Ebong CE & al. Diagnosis of Malaria in Pregnancy: Accuracy of CareStart™ Malaria Pf/PAN Against Light Microscopy Among Symptomatic Pregnant Women at The Central Hospital in Yaoundé, Cameroon, Malaria J, 2022 Mar 9, vol 21 art 78, https://malariajournal.biomedcentral.com/ articles/10.1186/s12936-022-04109-6 appears to have results (based on the Abstract) that strike this reviewer as problematic.  First, it uses light microscopy results as a reference, without specifying whether thin or thick smears were used.  Second, the results seem to indicate that the RDT had more sensitivity than specificity, which is in contrast with many other reports of RDTs.

Most RDTs are dependent on the presence of histidine-rich protein 2.  However, some gene deletions in the parasite threaten the reliability of the test Rogier E & al. studied the prevalence of these deletions in four African countries over 2016-2018.  Their report, Plasmodium falciparum pfhrp2 and pfhrp3 Gene Deletions from Persons with Symptomatic Malaria Infection in Ethiopia, Kenya, Madagascar, and Rwanda, Emerg Infect Dis, 2022 Mar; 28(3):608-616. doi: 10.3201/Eid2803.211499 concludes that these deletions were rare during the period studied.

“Ill infants aged one to six months in out-patient and in-patient care were recruited over an 11-month period” by Follarin OF & al. “Clinical examinations and blood film for malaria parasite were done for all the study participants. Heavy parasitaemia was defined as > 5000 parasites/µl. Clinical predictors of heavy parasitaemia were determined.” As reported in Heavy Malaria Parasitaemia in Young Nigerian Infants: Prevalence, Determinants and Implication for the Health System, West Afr J Med, 2022 Feb 28; 39(2):154-161, “[p]resence of fever at presentation …, excessive crying … and pallor … were associated with heavy malaria parasitaemia. However, pallor … was the only independent predictor of heavy parasitaemia among the young infants.”

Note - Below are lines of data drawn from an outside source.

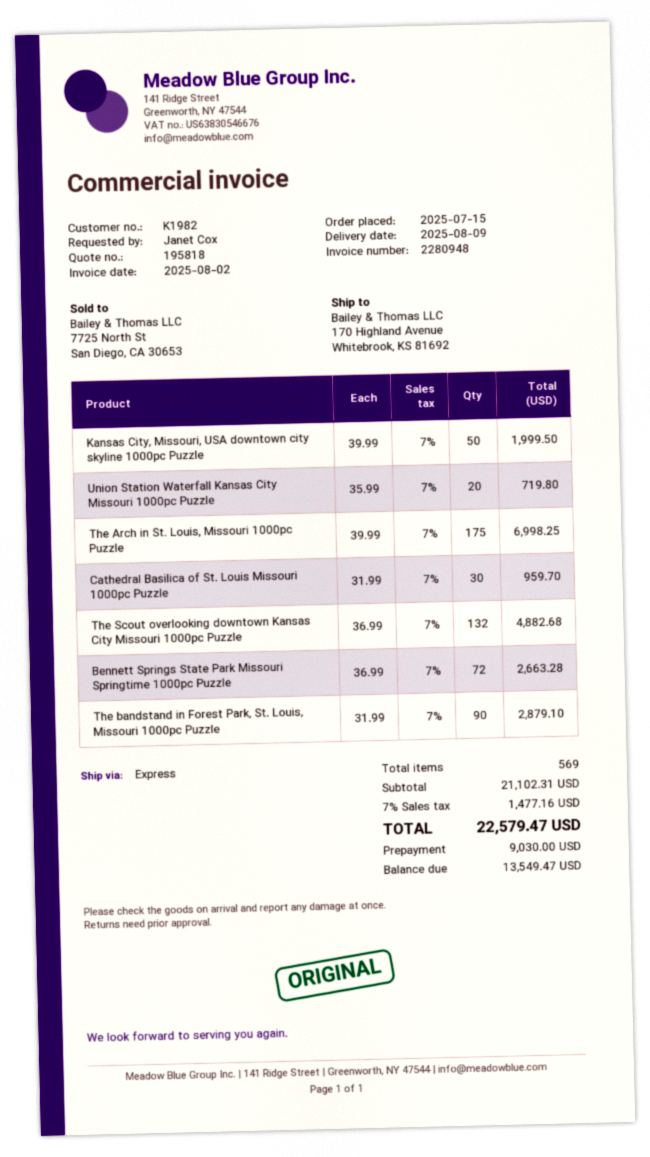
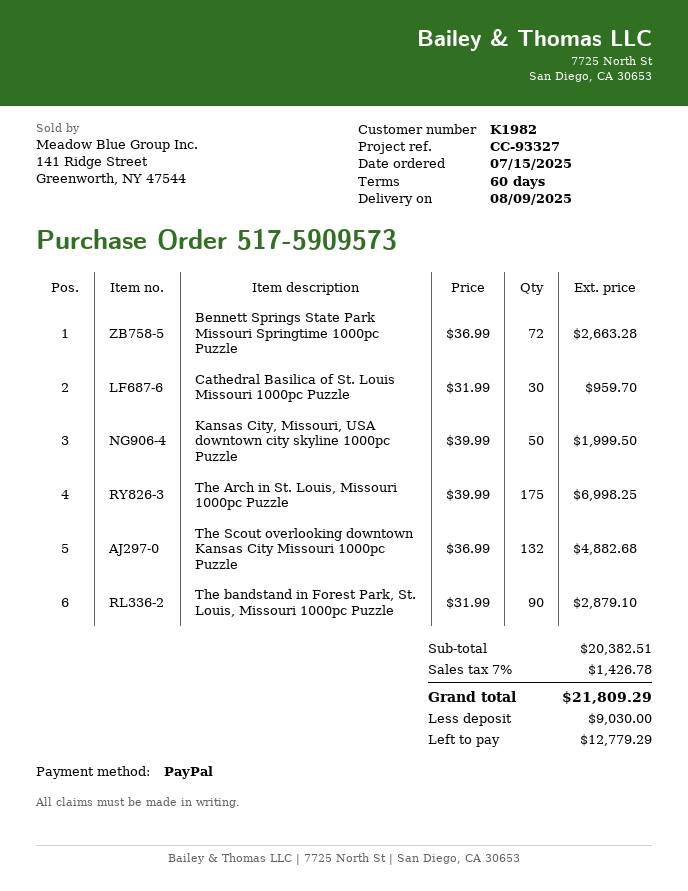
Union Station Waterfall Kansas City Missouri 1000pc Puzzle: 20 x 35.99 = 719.80 -> none
subtotal: 21102.31 -> 20382.51
tax: 7% = 1477.16 -> 7% = 1426.78
total: 22579.47 -> 21809.29
balance: 13549.47 -> 12779.29

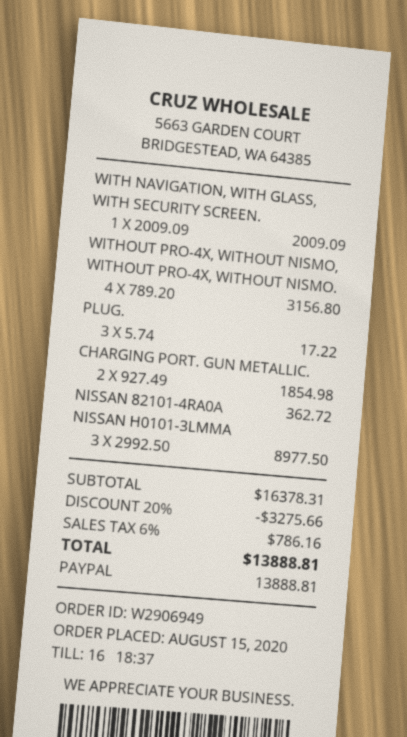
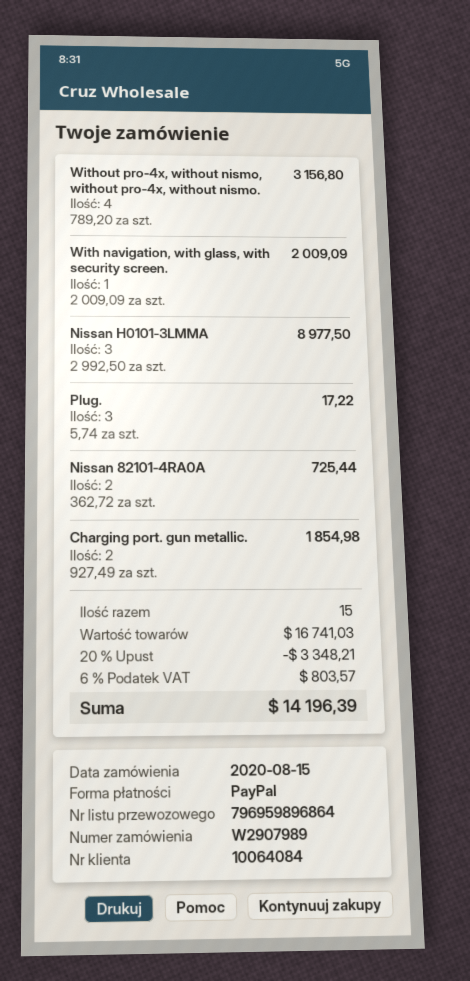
order number: W2906949 -> W2907989
NISSAN 82101-4RA0A: 1 x 362.72 = 362.72 -> 2 x 362.72 = 725.44
subtotal: 16378.31 -> 16741.03
discount: 20% = 3275.66 -> 20% = 3348.21
tax: 6% = 786.16 -> 6% = 803.57
total: 13888.81 -> 14196.39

McLaughlin M & al., Development and Validation of Manually Modified and Supervised Machine Learning Clinical Assessment Algorithms for Malaria in Nigerian Children, Front Artif Intell, 2022 Feb 3; 4:554017. doi: 10.3389/frai.2021.554017 is a complicated review of combining RDT with other clinical observations and using artificial intelligence in enhancing diagnostic accuracy.

Not strictly covering a diagnostic subject, but an important paper is Achan J & al., Current Malaria Infection, Previous Malaria Exposure, and Clinical Profiles and Outcomes of COVID-19 in a Setting of High Malaria Transmission: An Exploratory Cohort Study in Uganda, Lancet Microbe, 2022 Jan; 3(1):e62-e71. doi: 10.1016/S2666-5247(21)00240-8.  The paper describes clinical features of the co-infection, which must be common in our times.

Similarly not strictly diagnostic is the focus of Sánchez K & Spencer LM, Pregnancy-Associated Malaria: Effects of Cytokine and Chemokine Expression, Travel Med Infect Dis, 2022 Mar 18; 47:102282. Doi: 10.1016/J.Tmaid.2022.102282.  This paper describes the unique features of malaria in pregnancy and its effects on the immune system, specifically on cytokines.

 

Treatment:

Care seeking

Treatment of children with malaria has to start with a parent or other caregiver recognizing that care is needed. Cassy A & al., Factors Associated with Malaria Care Seeking Among Children Under 5 Years of Age in Mozambique: A Secondary Analysis of the 2018 Malaria Indicator Survey, Malaria J, 2022 Mar 24, vol 21 art 100. https://malariajournal.biomedcentral.com/articles/10.1186/s12936-022-04128-3 is a “weighted analysis … based on data reported by surveyed mothers or caregivers of children aged 0–59 months who had fever in the two weeks prior to the [2018 Malaria Indicator] Survey… Care was …sought for 69.1% of children aged 0–59 months old with fever. Care-seeking was significantly higher among younger children… as compared with older children (48–59 months old). …mothers from the middle … and richest … wealth quintiles were more likely to report having sought care for their febrile children than mothers from the poorest wealth quintile. … mothers with secondary or higher education level were more likely to seek care … than mothers with no education. … The main reasons reported for not seeking care included distance to health facility …, the perception that the fever was not severe … and the perception that treatment was not available at the health facility …”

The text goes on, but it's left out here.